Витрины, где размещались драгоценности, были занавешены черным шелком. Торговый зал был полон гостей. Головинский, в смокинге, радушный, вальяжный, принимал поздравления. Рядом Паола, в вечернем платье с голой спиной, очаровательно улыбалась гостям. Отходя, гости оглядывались, чтобы мельком взглянуть на ее чуткую спину. Слуги, в бархатных, шитых золотом камзолах, в белых чулках и напудренных париках, разносили на подносах шампанское.
Саксофонист Боревич, держа бокал, полный золотых пузырьков, беседовал с генералом ФСБ, который дружелюбно чокнулся с опальным музыкантом и голосом, полным всеведения, произнес:
– Не расстраивайтесь, вам ничего не грозит. Сегодня вас бранят за ваш украинский концерт, а завтра будут посылать на Украину как вестника доброй воли. Власть переменчива, а искусство вечно. Я сам поклонник вашей музыки. Прекрасна ваша «Рапсодия в стиле рок».
– Ну, теперь я спокоен, если у меня такие поклонники.

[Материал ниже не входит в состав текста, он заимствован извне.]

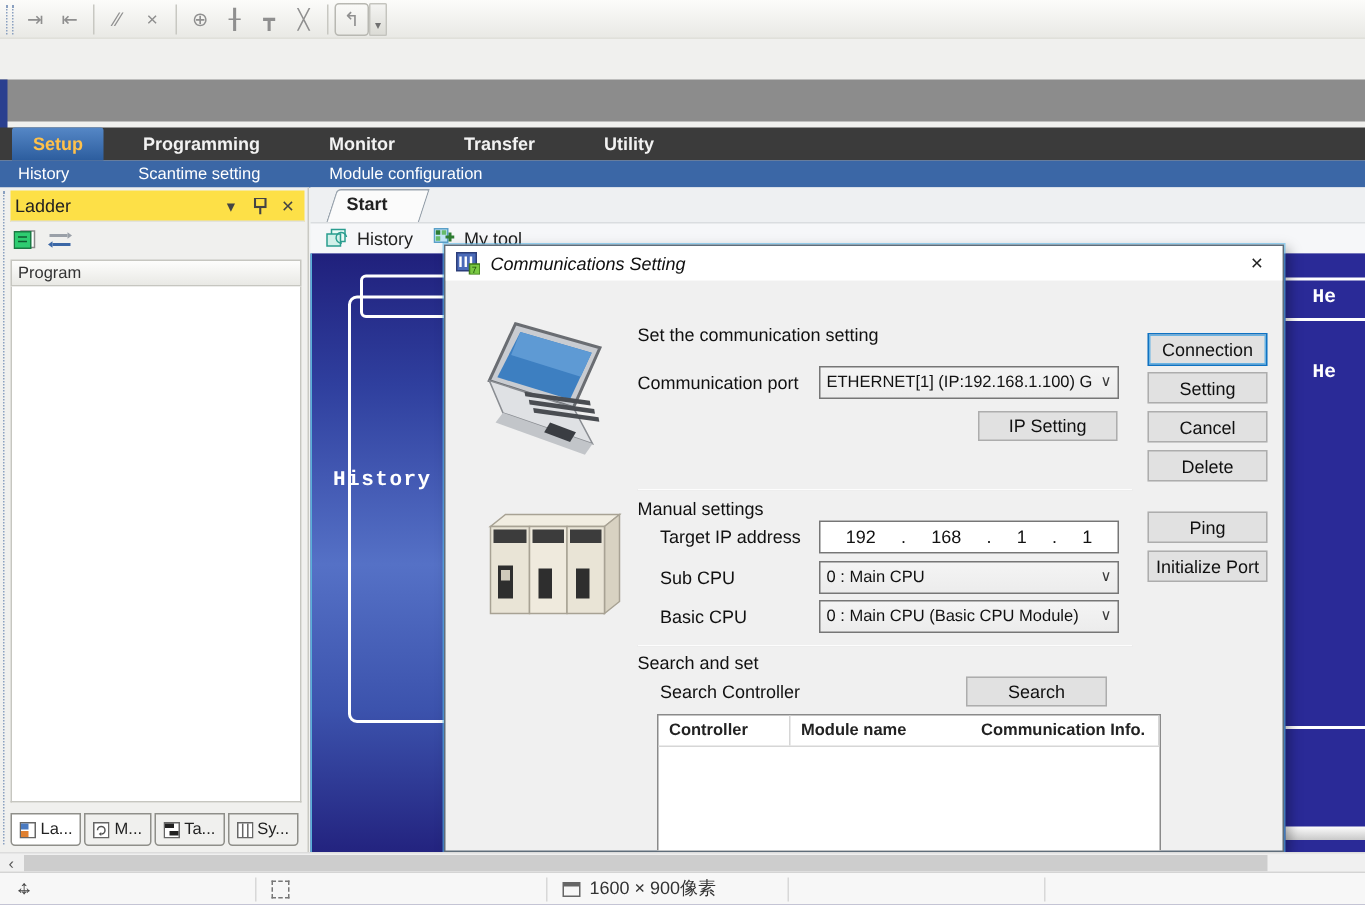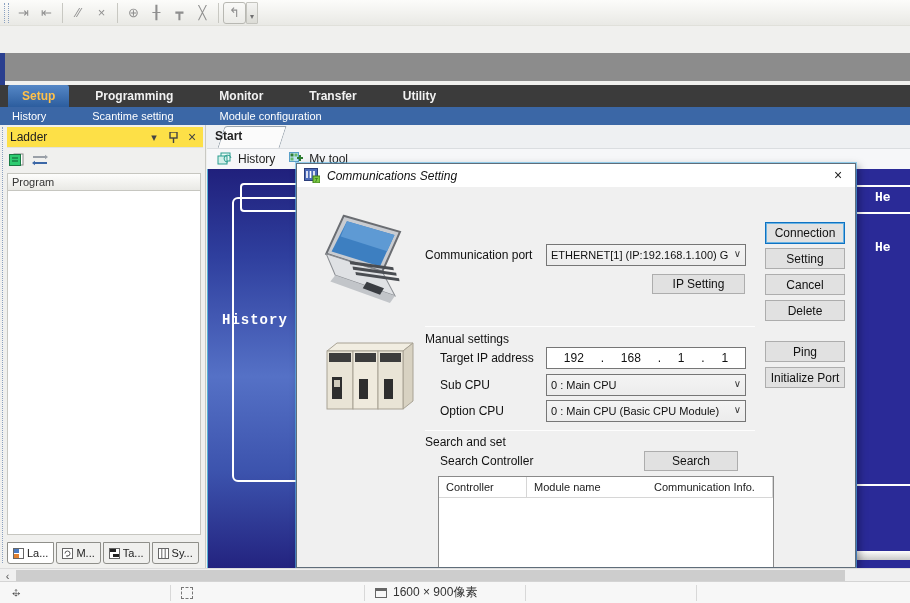--- a/index.html
+++ b/index.html
@@ -48,21 +48,21 @@
   .lp-treehead { position:absolute; top:48px; left:7px; width:194px; height:18px; background:linear-gradient(#fdfdfc,#e9e9e5); border:1px solid #c6c6c0; display:flex; align-items:center; font-size:11px; color:#333; padding-left:4px; }
   .lp-tree { position:absolute; top:66px; left:7px; width:194px; height:344px; background:#fff; border:1px solid #c6c6c0; border-top:none; }
   .lp-tabs { position:absolute; bottom:4px; left:7px; height:22px; display:flex; gap:2px; }
   .ptab { display:flex; align-items:center; gap:3px; padding:0 5px; font-size:11px; color:#222; background:#f0f0ee; border:1px solid #8f8f8a; border-radius:0 0 3px 3px; cursor:default; }
   .ptab.active { background:#fff; }
   
   .mainarea { position:absolute; top:125px; left:207px; width:703px; height:443px; background:#eef0f2; }
   .tabstrip { position:absolute; top:0; left:0; right:0; height:23px; background:#eef0f2; }
   .starttab { position:absolute; top:1px; left:14px; width:62px; height:22px; background:#fbfbfb; border:1px solid #9aa4ae; border-bottom:none;
     transform:skewX(-18deg); border-radius:3px 0 0 0; }
-  .starttab-label { position:absolute; top:4px; left:8px; font-size:12px; font-weight:bold; color:#222; }
+  .starttab-label { position:absolute; top:4px; left:24px; font-size:12px; font-weight:bold; color:#222; }
   .start-toolbar { position:absolute; top:23px; left:0; right:0; height:21px; background:#f6f7f9; border-top:1px solid #dadde0; display:flex; align-items:center; gap:6px; padding-left:10px; }
   .stt { font-size:12px; color:#222; }
   .content { position:absolute; top:44px; left:0; right:0; bottom:0; background:#2a2a97; border-left:1px solid #58b0d8; overflow:hidden; }
   .histpanel { position:absolute; top:0; left:0; width:89px; height:100%;
     background:linear-gradient(180deg,#20207c 0%,#2f3f9e 22%,#5571c6 52%,#3c53ad 76%,#23237f 100%); overflow:hidden; }
   .hist-boxA { position:absolute; top:14px; left:32px; width:200px; height:29px; border:2px solid #fff; border-radius:4px; }
   .hist-boxB { position:absolute; top:28px; left:24px; width:300px; height:285px; border:2px solid #fff; border-radius:6px; }
   .hist-label { position:absolute; top:143px; left:14px; color:#fff; font-family:"Liberation Mono","DejaVu Sans Mono",monospace; font-weight:bold; font-size:14px; letter-spacing:1px; }
   .rightsliver { position:absolute; top:0; right:0; width:53px; height:100%; background:#2a2a97; }
   .rline { position:absolute; left:0; width:100%; height:2px; background:#fff; }
@@ -79,21 +79,21 @@
   .combo { position:absolute; height:22px; background:linear-gradient(#f4f4f4,#ececec); border:1px solid #767676;
     display:flex; align-items:center; font-size:11px; color:#111; padding:0 4px; white-space:nowrap; overflow:hidden; }
   .combo .chev { position:absolute; right:4px; top:3px; color:#3a3a3a; font-size:10px; }
   .btn { position:absolute; background:#e1e1e1; border:1px solid #adadad; font-size:12px; color:#111;
     display:flex; align-items:center; justify-content:center; font-family:inherit; cursor:default; }
   .btn.default { border:1px solid #0f72c2; box-shadow:0 0 0 1px #69b3e3 inset; }
   .hr { position:absolute; height:1px; background:#c9c9c9; border-bottom:1px solid #fdfdfd; }
   .ipbox { position:absolute; height:22px; background:#fff; border:1px solid #767676; display:flex; align-items:center; justify-content:space-evenly; font-size:12px; color:#111; }
   .stable { position:absolute; background:#fff; border:1px solid #8a8a8a; }
   .stable .hd { display:flex; height:21px; border-bottom:1px solid #d6d6d6; }
-  .stable .hc { font-size:11px; color:#222; padding:4px 0 0 7px; border-right:1px solid #d6d6d6; }
+  .stable .hc { font-size:11px; color:#222; padding:4px 0 0 7px; border-right:1px solid #d6d6d6;font-weight:bold; }
   
   .hscroll { position:absolute; top:568px; left:0; width:910px; height:13px; background:#f0f0f0; border-top:1px solid #dcdcdc; z-index:9; }
   .hs-arrow { position:absolute; left:0; top:0; width:15px; height:13px; display:flex; align-items:center; justify-content:center; color:#555; font-size:11px; }
   .hs-thumb { position:absolute; left:16px; top:1px; width:829px; height:11px; background:#cdcdcd; }
   .statusbar { position:absolute; top:581px; left:0; width:910px; height:22px; background:#f7f7f7; border-top:1px solid #d4d4d4; z-index:9; display:flex; align-items:center; font-size:12px; color:#333; }
   .sb-sep { width:1px; height:16px; background:#d8d8d8; }
   .sb-move { position:relative; width:16px; height:16px; margin:0 6px 0 8px; }
   .sb-move span { position:absolute; left:0; top:-1px; width:16px; text-align:center; color:#444; font-size:13px; }
   .sb-selicon { width:12px; height:12px; border:1px dashed #777; margin:0 6px 0 10px; }
   .sb-resicon { width:12px; height:10px; border:1px solid #666; border-top:3px solid #666; margin:0 6px 0 10px; }
@@ -340,20 +340,21 @@
         <rect x="59" y="14" width="25" height="58" fill="#e9e4d6" stroke="#a8a294"></rect>
         <rect x="10" y="16" width="22" height="9" fill="#3c3c3c"></rect>
         <rect x="36" y="16" width="21" height="9" fill="#3c3c3c"></rect>
         <rect x="61" y="16" width="21" height="9" fill="#3c3c3c"></rect>
         <rect x="13" y="40" width="10" height="22" fill="#2e2e2e"></rect>
         <rect x="40" y="42" width="9" height="20" fill="#2e2e2e"></rect>
         <rect x="65" y="42" width="9" height="20" fill="#2e2e2e"></rect>
         <rect x="15" y="43" width="6" height="7" fill="#cfcabb"></rect>
       </svg>
 
+      <div class="lbl" style="left:128px;top:29px">Set the communication setting</div>
 
       <div class="lbl" style="left:128px;top:61px">Communication port</div>
       <div class="combo" style="left:249px;top:57px;width:200px">
         <span>ETHERNET[1]  (IP:192.168.1.100) G</span>
         <span class="chev">∨</span>
       </div>
       <button class="btn" style="left:355px;top:87px;width:93px;height:20px">IP Setting</button>
 
       <button class="btn default" style="left:468px;top:35px;width:80px;height:22px">Connection</button>
       <button class="btn" style="left:468px;top:61px;width:80px;height:21px">Setting</button>
@@ -375,21 +376,21 @@
         <span>.</span>
         <span>1</span>
       </div>
 
       <div class="lbl" style="left:143px;top:191px">Sub CPU</div>
       <div class="combo" style="left:249px;top:187px;width:200px">
         <span>0 : Main CPU</span>
         <span class="chev">∨</span>
       </div>
 
-      <div class="lbl" style="left:143px;top:217px">Option CPU</div>
+      <div class="lbl" style="left:143px;top:217px">Basic CPU</div>
       <div class="combo" style="left:249px;top:213px;width:200px">
         <span>0 : Main CPU (Basic CPU Module)</span>
         <span class="chev">∨</span>
       </div>
 
       <div class="hr" style="left:128px;top:243px;width:330px"></div>
       <div class="lbl" style="left:128px;top:248px">Search and set</div>
       <div class="lbl" style="left:143px;top:267px">Search Controller</div>
       <button class="btn" style="left:347px;top:264px;width:94px;height:20px">Search</button>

– Те небольшие услуги, которые вы нам оказываете, гарантируют вам полную безопасность. Могу я и впредь просить вас о небольших одолжениях?
– Разумеется. Я же не враг России!
Лидер губернских демократов Орхидеев беседовал с управляющим французской фирмы «Жако», строящей фармацевтические предприятия.
– Не понимаю, господин Фортье, зачем вы вкладываете деньги в эту гиблую страну? Ваши европейские коллеги обложили Россию санкциями, и надо давить, давить этот бесчеловечный режим! Пусть захлебнется, удавится! Пусть народ выйдет на улицы и сметет узурпаторов!
– Но ведь мы производим не авианосцы, а лекарства, в которых так нуждаются ваши люди. Если не будет лекарств, ваши старики и инвалиды просто умрут.
– Пусть умрут старики! Это они своей советской дурью поддерживают режим. Молодые люди, свободные от советской заразы, выйдут на площади и сметут узурпаторов! – Орхидеев слишком страстно возвысил свой голос, так что на него обернулись, и он, улыбаясь, произнес: – Не правда ли, господин Фортье, наша Паола – мисс Бриллиант?